Scarcity of and Competition for Business Opportunities and
Combinations. The Company is and will continue to be an insignificant
participant in the business of seeking mergers with, joint ventures
with and acquisitions of small private and public entities. A large
number of established and well-financed entities, including venture
capital firms, are active in mergers and acquisitions of companies
which may be desirable target candidates for the Company. Nearly all
such entities have significantly greater financial resources, technical
expertise and managerial capabilities than the Company and,
consequently, the Company will be at a competitive disadvantage in
identifying possible business opportunities and successfully completing
a business combination. Moreover, the Company will also compete in
seeking merger or acquisition candidates with numerous other small
public companies.
No Agreement for Business Combination or Other Transaction; No
Standards for Business Combination. The Company has no arrangement,
agreement or understanding with respect to engaging in a merger with,
joint venture with or acquisition of, a private or public entity.

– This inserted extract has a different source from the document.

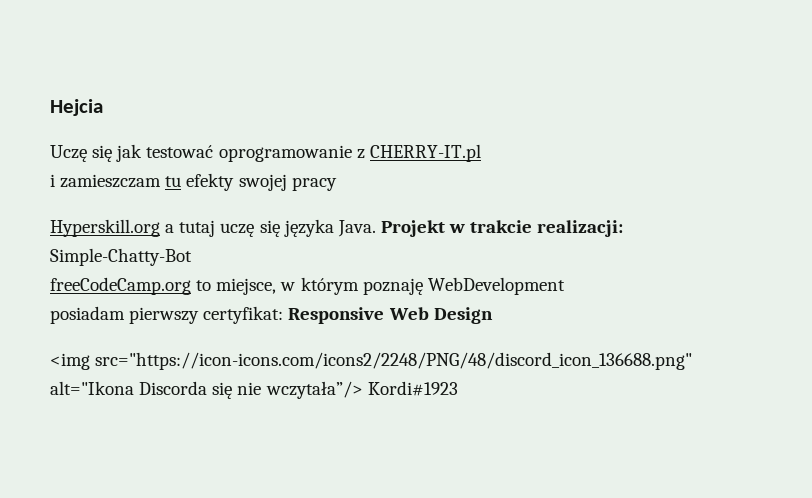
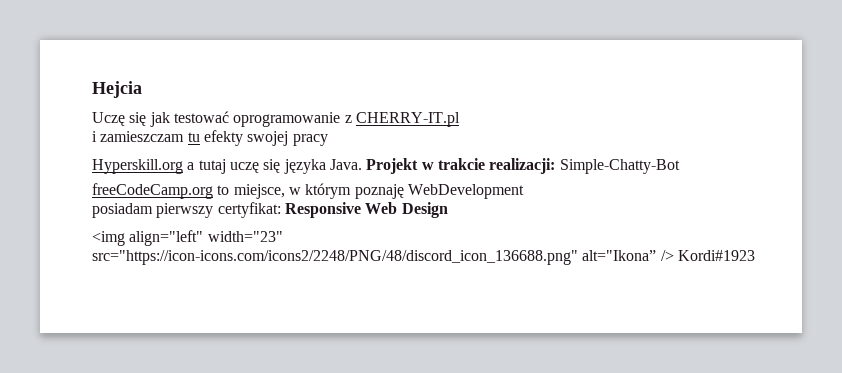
[95,352,693,370] [50,381,363,399] src="https://icon-icons.com/icons2/2248/PNG/48/discord_icon_136688.png" alt="Ikona Discorda się nie wczytała”/> -> [129,230,283,246] [92,250,674,265] align="left" width="23" src="https://icon-icons.com/icons2/2248/PNG/48/discord_icon_136688.png" alt="Ikona” />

There
can be no assurance that the Company will be successful in identifying
and evaluating suitable business opportunities or in concluding a
business combination. Management has not identified any particular
industry or specific business within an industry for evaluation by the
Company. There is no assurance that the Company will be able to
negotiate a business combination on terms favorable to the Company. The
Company has not established a specific length of operating history or a
specified level of earnings, assets, net worth or other criteria which
it will require a target business opportunity to have achieved, and
without which the Company would not consider a business combination in
any form with such business opportunity. Accordingly, the Company may
enter into a business combination with a business opportunity having no
significant operating history, losses, limited or no potential for
earnings, limited assets, negative net worth or other negative
characteristics.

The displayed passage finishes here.